We at the top of the Civil Service now see ourselves as investment managers mandated by our clients to earn the highest possible return on their portfolios. For decades it has been clear that trading is a mistake. Trading takes time, settlement goes wrong and incurs fees and there is always the outside chance that securities sold will subsequently go up and securities bought go down.

These unnecessary risks are avoided entirely by re-shaping the portfolio, not by buying and selling – “doing something”, as Sir Bonar quaintly calls it – but instead by writing a series of under-the-counter (UTC) contracts which can more efficiently nudge the portfolio into the optimal profile selected by scenario development.

This approach is now so obvious to portfolio managers that they might as well have imbibed it with their mother’s milk and it is only the antediluvian Sir Bonars, scripophilists to a man, who imagine that there are still safety deposit boxes with physical share certificates lodged in them in vaults all over London – or rather, under London.

That, and strip trading, also taken in with their mother’s milk. Take a look at an old-fashioned share. What does it comprise. Some capital value. A bit of income. Various flavours of risk associated with interest rate fluctuations, exchange rate differences, maybe a bit of market risk and a dollop of moral hazard. Each of these can be “stripped” out and managed separately. Not traded, like the US Treasury strips of yore, but managed, UTC.

Sir Bonar’s particular interest today, security, is no different. The security strip of our portfolio – the UK – can be managed by expert derivatives traders, young men and women trained, in the main, by the maths departments of our better universities, and armed with supercomputers.

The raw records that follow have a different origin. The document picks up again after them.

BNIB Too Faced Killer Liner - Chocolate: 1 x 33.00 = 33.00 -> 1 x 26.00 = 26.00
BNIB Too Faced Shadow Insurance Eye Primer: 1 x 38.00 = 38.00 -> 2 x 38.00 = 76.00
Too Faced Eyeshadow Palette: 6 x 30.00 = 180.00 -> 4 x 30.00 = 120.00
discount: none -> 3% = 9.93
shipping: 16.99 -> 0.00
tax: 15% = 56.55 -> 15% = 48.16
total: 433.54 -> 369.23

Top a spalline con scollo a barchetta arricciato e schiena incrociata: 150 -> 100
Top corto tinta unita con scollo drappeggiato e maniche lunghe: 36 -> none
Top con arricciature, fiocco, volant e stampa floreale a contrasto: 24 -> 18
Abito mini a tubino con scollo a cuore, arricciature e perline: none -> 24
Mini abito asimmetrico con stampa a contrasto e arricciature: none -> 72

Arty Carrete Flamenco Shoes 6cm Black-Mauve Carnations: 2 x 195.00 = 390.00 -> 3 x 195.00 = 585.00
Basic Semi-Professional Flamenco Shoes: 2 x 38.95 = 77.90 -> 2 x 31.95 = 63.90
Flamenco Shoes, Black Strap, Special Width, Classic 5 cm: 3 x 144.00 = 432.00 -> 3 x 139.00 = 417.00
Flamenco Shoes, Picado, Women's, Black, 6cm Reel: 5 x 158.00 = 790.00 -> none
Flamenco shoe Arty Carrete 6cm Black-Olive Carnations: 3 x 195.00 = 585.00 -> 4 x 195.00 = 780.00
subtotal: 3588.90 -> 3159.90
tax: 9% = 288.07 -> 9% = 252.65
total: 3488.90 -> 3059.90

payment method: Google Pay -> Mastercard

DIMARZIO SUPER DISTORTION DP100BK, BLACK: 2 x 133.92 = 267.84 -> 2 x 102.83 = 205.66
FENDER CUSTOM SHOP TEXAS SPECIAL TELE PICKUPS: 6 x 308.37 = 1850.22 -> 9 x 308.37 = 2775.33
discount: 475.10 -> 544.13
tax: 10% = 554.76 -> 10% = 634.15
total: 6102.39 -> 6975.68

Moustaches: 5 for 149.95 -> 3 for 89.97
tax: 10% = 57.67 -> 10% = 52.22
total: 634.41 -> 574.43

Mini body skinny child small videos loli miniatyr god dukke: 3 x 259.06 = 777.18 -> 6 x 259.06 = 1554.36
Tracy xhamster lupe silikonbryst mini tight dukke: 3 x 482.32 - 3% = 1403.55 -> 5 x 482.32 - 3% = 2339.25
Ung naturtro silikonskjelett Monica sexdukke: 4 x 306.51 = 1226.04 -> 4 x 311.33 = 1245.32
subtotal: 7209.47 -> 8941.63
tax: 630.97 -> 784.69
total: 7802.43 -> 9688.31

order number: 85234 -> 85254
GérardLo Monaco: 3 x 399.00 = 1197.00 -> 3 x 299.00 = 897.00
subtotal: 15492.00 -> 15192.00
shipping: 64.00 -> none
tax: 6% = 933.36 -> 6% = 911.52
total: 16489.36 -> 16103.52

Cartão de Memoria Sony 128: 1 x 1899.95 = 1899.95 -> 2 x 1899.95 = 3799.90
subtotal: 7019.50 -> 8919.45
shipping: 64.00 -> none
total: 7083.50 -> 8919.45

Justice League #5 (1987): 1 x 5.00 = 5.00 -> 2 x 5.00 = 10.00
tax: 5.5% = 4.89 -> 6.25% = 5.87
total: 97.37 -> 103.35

Keeping the UK on the balance sheet holds back performance of the portfolio. High returns can only be earned by gearing up. What we have done is to take the security flows as a whole, discount them back to a net present security value (SV), parcel them up into easily understood units (“people”) and then write contracts on them. Simple financial engineering at its best, the balance sheet is liberated, the old, slow market involving conception, gestation, parturition, etc … is lubricated into a fast-moving modern, highly liquid network (not soup, by the way, whatever Sir Bonar thinks), turnover goes through the roof and our fees follow it.

These contracts need to be insured, naturally, and so a further network of Security Default Swaps (SDSs) has grown up to underwrite them and has itself become an even bigger market. The old problem of how to lay off risk in unwieldy great slabs has been solved elegantly with modern technology so that it is spread thinly and manageably throughout the world.

Limpidly clear to the average teenager of today, it is doubtful whether Sir Bonar will ever come to grips with the modern world of the security services. Never mind. He is still an agreeable, clubbable companion and, it must be said, a usefully avuncular front man, a latter-day Mr Pastry, inspiring, as he does, endless popularity and jovial confidence among the simple SVs of the modern world.